Reproduce the entries shown below only from the line with "(283, 169) none" down to the line with "[66,122,207,138] [66,151,150,167] [274,122,411,138]", keeping both end lines and copying each one exactly.
[SOURCE INFORMATION — start]
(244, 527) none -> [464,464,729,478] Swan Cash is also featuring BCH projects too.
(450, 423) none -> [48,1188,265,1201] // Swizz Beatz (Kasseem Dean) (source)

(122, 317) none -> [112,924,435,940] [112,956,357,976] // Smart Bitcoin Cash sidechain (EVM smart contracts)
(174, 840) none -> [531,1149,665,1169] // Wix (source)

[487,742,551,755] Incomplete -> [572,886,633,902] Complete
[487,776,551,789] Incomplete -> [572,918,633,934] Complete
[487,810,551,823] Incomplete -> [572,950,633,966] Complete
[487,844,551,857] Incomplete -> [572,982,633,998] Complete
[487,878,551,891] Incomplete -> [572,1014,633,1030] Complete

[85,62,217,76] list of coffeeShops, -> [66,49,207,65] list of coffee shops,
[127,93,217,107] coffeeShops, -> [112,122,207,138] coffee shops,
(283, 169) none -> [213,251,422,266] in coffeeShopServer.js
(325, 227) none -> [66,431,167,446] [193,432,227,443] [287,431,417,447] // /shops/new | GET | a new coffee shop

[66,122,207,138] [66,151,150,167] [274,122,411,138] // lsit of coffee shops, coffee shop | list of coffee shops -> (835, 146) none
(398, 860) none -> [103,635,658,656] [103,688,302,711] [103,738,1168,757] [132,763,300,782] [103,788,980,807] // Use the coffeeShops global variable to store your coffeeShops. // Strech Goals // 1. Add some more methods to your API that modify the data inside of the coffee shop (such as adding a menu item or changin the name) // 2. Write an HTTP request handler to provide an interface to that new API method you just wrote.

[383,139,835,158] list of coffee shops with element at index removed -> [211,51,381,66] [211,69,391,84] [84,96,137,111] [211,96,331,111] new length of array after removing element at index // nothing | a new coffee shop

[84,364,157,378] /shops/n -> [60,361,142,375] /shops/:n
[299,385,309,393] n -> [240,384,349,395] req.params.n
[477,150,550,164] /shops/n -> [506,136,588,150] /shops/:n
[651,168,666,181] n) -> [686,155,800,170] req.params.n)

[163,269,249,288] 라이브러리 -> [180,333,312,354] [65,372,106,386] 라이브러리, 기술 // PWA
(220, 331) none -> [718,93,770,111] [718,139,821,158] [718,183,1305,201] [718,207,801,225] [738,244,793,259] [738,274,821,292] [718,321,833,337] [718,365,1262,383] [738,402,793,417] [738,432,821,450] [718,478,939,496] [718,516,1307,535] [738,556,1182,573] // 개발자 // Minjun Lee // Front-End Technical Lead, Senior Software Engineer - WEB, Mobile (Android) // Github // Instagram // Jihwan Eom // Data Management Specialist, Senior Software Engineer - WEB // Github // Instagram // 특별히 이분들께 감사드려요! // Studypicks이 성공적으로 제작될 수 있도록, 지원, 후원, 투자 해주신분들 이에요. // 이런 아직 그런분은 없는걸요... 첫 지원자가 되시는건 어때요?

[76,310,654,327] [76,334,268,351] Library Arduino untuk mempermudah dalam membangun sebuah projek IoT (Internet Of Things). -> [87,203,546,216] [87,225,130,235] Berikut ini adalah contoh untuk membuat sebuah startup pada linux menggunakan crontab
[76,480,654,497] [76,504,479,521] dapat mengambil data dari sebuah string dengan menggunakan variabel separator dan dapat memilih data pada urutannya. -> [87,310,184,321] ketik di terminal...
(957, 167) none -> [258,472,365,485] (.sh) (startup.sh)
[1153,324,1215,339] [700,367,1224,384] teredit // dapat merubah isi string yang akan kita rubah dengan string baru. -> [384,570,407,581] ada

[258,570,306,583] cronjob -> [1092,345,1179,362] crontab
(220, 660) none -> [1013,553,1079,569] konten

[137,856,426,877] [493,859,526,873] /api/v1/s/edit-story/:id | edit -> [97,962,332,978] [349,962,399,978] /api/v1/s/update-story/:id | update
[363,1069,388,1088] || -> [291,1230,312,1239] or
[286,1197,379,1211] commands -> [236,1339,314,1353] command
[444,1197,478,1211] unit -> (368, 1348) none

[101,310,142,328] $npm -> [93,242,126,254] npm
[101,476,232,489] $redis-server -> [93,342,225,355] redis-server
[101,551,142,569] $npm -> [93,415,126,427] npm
[SOURCE INFORMATION — finish]
EXERCISE SOLUTION »
(283, 169) none -> [213,251,422,266] in coffeeShopServer.js
(325, 227) none -> [66,431,167,446] [193,432,227,443] [287,431,417,447] // /shops/new | GET | a new coffee shop

[66,122,207,138] [66,151,150,167] [274,122,411,138] // lsit of coffee shops, coffee shop | list of coffee shops -> (835, 146) none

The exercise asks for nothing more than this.